Draco entered his bedroom to find Tennant sprawled on the sofa, jacket off, swilling firewhiskey from the bottle. The bloodstained bandage around the wizard's fat head filled Draco with foreboding.

"What happened to you?" Draco asked.

"Gryffindor bitch."

No surprise there. It had to be Granger. Day One of Tennant Tracking and already there were casualties. What happened? Why did she attack Tennant? Did he retaliate? Did he ... Is she ...

She's fine. Fine. Draco risked a glance at the room's grandfather clock: nine-fifty. Already? He needed to keep Tennant on that sofa with his back to Draco's bed.

Draco poured himself a glass of firewhiskey, blowing on the rim to light the heatless flames. Then he settled into his velvet armchair opposite the sofa and regarded Tennant with an amusement he didn't feel.

"A Gryffindor, eh?" he drawled. "Weasley?"

"Granger." Tennant stared moodily into the fire. "This shit never happens at Durmstrang. Our girls know their place. They don't hit you with books and fucking staircases."
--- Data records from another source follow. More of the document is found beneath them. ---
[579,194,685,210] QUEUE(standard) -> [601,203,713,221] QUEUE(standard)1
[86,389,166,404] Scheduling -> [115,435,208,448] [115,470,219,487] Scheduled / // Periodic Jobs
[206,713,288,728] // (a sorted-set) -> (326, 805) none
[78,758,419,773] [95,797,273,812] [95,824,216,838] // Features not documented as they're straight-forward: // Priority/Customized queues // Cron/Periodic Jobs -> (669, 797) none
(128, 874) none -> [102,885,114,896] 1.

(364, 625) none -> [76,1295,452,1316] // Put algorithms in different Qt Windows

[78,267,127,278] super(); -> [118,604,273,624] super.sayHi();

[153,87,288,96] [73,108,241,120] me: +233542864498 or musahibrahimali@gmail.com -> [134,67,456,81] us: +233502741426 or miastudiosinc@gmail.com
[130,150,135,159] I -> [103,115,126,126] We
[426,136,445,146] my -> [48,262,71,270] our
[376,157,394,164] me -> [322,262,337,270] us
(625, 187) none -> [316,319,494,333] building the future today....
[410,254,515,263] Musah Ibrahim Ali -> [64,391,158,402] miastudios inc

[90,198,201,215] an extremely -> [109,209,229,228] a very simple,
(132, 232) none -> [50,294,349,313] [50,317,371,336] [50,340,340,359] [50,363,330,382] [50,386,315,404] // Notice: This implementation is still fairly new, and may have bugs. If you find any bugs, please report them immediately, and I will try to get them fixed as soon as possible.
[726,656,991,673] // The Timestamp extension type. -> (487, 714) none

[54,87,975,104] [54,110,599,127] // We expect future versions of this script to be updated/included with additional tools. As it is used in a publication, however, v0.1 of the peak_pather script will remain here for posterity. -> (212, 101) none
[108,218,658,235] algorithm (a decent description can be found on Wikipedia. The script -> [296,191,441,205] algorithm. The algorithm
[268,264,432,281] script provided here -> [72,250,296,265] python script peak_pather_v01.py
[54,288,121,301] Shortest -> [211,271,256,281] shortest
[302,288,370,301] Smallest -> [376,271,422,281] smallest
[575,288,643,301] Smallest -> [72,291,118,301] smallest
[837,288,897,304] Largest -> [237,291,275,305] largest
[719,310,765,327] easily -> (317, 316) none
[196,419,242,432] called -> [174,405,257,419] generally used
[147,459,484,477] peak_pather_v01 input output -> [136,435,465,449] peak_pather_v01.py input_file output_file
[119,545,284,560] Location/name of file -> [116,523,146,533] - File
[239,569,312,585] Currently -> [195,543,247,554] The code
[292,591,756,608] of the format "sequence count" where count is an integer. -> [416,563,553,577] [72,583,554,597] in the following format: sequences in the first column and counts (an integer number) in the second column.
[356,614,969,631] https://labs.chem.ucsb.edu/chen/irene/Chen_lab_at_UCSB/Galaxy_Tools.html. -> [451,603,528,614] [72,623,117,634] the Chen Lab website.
Draco's drink halted halfway to his lips. He didn't see how the latter was possible: Hogwarts staircases were famously resistant to any but repairing and maintenance spells. Generations of students had tried to charm them into cooperating. Draco himself had melted down in Fourth Year trying to move a shifted staircase that made him late for McGonagall's class.

He sipped his whiskey. "I'm sure she had her reasons."

"I didn't do anything." Tennant's voice was sullen.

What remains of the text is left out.